*** MATERIAL PROVIDED ***

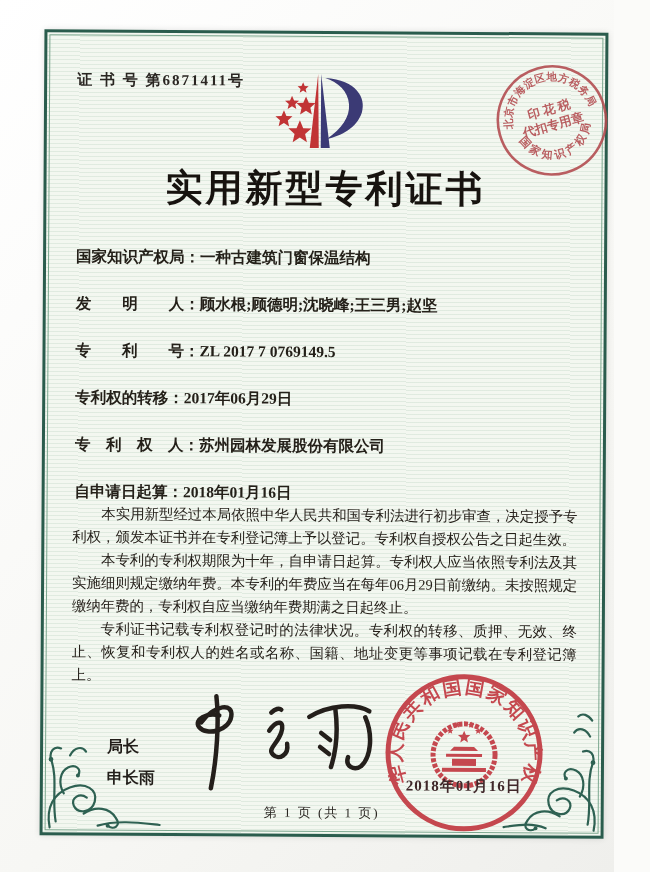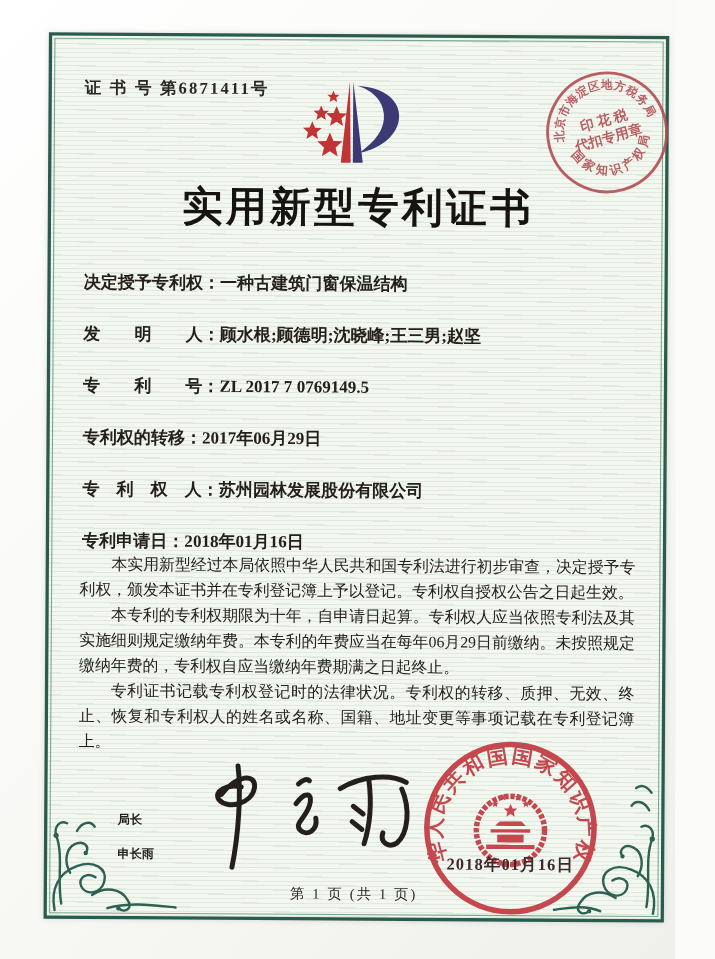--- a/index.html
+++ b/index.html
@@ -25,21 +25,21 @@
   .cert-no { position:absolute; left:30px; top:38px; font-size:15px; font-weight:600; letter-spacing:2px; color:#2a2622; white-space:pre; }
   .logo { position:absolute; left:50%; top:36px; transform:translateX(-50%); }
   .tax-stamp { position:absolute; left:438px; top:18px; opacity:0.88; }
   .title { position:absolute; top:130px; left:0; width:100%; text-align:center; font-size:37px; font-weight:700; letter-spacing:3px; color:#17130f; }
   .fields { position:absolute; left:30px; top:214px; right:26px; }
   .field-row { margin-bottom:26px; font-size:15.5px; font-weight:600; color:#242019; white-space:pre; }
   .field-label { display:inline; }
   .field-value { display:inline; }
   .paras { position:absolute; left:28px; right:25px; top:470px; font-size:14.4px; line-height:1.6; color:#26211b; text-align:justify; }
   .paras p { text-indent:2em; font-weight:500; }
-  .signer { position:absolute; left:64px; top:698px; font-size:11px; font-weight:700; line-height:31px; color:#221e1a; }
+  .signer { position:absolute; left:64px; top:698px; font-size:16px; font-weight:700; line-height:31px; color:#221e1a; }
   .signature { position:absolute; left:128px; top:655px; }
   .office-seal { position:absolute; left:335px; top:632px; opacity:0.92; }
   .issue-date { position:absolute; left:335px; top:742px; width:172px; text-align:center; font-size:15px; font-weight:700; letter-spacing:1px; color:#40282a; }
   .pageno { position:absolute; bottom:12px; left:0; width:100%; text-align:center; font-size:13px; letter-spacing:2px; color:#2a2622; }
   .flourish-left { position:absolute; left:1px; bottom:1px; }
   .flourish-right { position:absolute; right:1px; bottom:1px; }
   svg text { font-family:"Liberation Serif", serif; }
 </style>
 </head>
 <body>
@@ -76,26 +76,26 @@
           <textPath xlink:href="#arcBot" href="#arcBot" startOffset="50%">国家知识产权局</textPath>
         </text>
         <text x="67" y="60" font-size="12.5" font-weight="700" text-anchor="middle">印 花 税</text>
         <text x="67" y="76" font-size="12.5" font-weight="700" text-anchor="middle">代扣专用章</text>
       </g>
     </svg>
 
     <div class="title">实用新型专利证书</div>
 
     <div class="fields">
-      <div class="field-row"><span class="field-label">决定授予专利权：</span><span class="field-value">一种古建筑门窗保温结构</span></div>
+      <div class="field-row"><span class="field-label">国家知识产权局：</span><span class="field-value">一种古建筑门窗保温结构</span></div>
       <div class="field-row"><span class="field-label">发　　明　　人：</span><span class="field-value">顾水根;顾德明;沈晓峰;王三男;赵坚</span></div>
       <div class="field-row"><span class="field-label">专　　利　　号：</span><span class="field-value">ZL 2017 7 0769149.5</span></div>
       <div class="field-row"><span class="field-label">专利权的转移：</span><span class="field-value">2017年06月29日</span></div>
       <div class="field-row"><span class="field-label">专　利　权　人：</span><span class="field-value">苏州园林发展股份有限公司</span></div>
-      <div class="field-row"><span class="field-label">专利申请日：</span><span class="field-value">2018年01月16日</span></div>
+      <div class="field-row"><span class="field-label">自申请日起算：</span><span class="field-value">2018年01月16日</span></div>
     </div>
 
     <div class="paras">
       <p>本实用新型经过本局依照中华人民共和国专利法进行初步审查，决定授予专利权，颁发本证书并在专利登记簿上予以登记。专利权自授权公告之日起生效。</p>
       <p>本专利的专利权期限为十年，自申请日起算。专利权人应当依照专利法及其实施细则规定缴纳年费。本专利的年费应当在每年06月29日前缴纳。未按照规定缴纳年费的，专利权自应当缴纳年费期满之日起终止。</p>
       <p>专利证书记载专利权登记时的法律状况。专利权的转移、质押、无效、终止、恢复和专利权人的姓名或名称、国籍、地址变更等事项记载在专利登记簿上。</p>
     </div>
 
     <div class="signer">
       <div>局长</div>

*** End of MATERIAL PROVIDED ***
*** MATERIAL PROVIDED ***

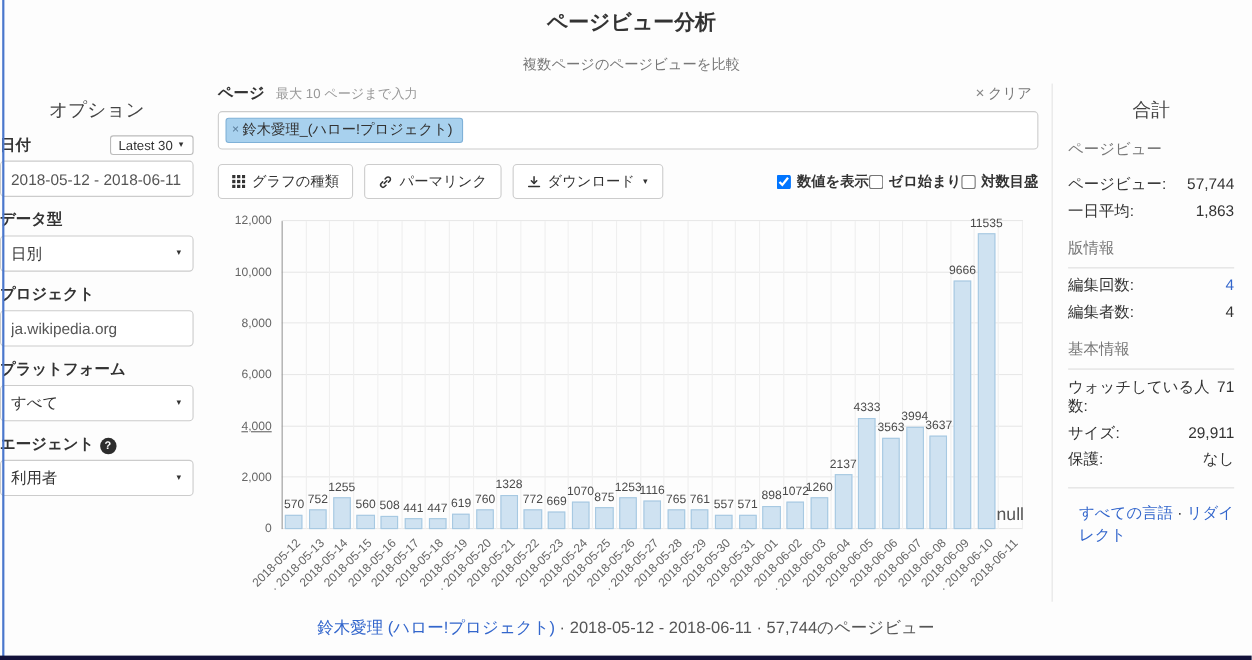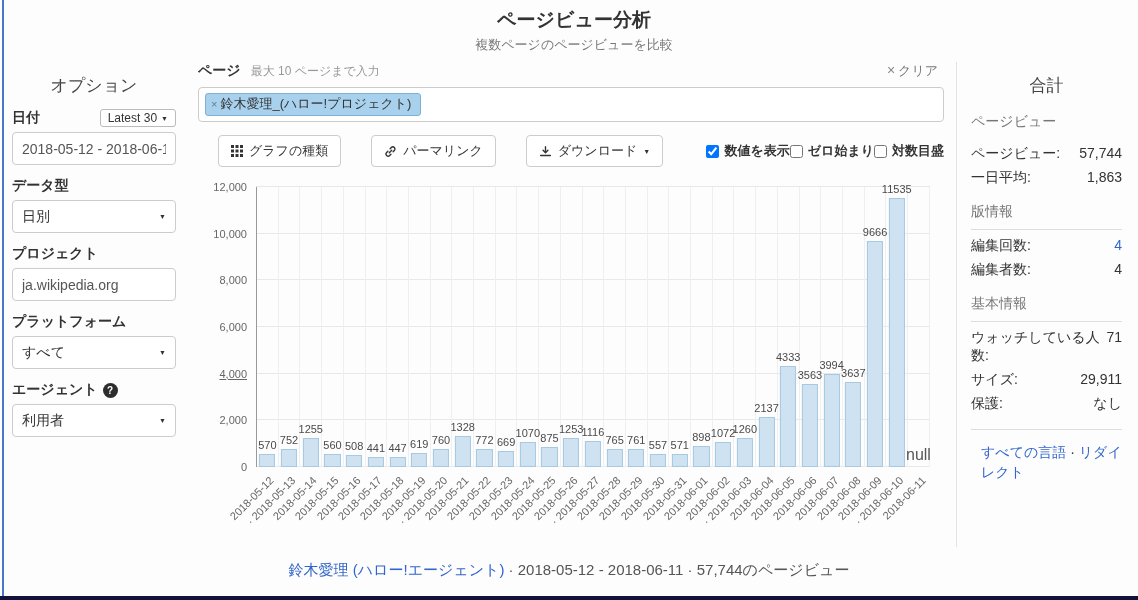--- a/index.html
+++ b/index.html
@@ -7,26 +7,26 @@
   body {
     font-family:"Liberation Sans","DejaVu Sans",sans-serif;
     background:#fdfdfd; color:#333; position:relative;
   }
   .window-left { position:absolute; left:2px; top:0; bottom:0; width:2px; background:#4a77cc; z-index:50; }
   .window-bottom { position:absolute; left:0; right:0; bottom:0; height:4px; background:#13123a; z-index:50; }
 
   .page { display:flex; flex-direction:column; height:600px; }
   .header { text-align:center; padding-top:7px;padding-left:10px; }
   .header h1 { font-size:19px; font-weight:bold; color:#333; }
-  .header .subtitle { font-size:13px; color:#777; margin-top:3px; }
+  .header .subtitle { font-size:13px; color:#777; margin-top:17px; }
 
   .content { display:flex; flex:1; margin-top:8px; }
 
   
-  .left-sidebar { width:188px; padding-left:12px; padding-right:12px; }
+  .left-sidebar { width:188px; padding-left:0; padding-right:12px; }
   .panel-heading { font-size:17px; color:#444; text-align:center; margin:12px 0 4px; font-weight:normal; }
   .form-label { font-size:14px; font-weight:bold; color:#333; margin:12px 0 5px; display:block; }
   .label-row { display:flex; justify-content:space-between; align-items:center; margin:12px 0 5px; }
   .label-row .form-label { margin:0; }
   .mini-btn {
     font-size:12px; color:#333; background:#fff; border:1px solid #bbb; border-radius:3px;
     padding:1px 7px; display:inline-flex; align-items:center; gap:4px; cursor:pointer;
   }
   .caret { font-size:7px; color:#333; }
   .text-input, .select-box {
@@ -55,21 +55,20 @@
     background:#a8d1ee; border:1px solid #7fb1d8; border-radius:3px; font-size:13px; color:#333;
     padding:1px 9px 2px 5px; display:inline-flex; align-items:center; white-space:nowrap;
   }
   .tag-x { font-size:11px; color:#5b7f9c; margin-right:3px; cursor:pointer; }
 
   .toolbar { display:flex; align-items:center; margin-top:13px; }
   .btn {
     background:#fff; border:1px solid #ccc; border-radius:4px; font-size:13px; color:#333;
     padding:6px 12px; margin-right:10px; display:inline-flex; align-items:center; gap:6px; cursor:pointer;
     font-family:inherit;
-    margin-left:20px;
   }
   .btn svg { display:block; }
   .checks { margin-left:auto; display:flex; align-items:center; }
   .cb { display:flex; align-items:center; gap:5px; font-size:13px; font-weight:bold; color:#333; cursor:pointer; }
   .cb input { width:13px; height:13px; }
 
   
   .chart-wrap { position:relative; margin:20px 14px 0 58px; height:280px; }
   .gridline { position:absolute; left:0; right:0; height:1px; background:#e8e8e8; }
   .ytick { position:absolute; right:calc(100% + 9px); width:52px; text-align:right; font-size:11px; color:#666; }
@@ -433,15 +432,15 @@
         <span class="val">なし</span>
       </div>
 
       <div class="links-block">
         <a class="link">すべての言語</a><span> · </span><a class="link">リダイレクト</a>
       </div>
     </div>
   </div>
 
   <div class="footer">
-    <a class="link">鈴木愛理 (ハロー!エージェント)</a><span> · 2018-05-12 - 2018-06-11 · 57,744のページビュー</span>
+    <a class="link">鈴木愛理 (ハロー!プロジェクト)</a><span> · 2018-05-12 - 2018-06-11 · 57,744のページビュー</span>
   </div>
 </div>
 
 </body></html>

*** End of MATERIAL PROVIDED ***

*WHAT IS BEING ASKED*.
Your answer must consist solely of the lines above between the line holding "padding:1px 9px 2px" and the line holding "left:0; right:0; height:1px;", inclusive, copied exactly.

*ANSWER SECTION*.
     padding:1px 9px 2px 5px; display:inline-flex; align-items:center; white-space:nowrap;
   }
   .tag-x { font-size:11px; color:#5b7f9c; margin-right:3px; cursor:pointer; }
 
   .toolbar { display:flex; align-items:center; margin-top:13px; }
   .btn {
     background:#fff; border:1px solid #ccc; border-radius:4px; font-size:13px; color:#333;
     padding:6px 12px; margin-right:10px; display:inline-flex; align-items:center; gap:6px; cursor:pointer;
     font-family:inherit;
-    margin-left:20px;
   }
   .btn svg { display:block; }
   .checks { margin-left:auto; display:flex; align-items:center; }
   .cb { display:flex; align-items:center; gap:5px; font-size:13px; font-weight:bold; color:#333; cursor:pointer; }
   .cb input { width:13px; height:13px; }
 
   
   .chart-wrap { position:relative; margin:20px 14px 0 58px; height:280px; }
   .gridline { position:absolute; left:0; right:0; height:1px; background:#e8e8e8; }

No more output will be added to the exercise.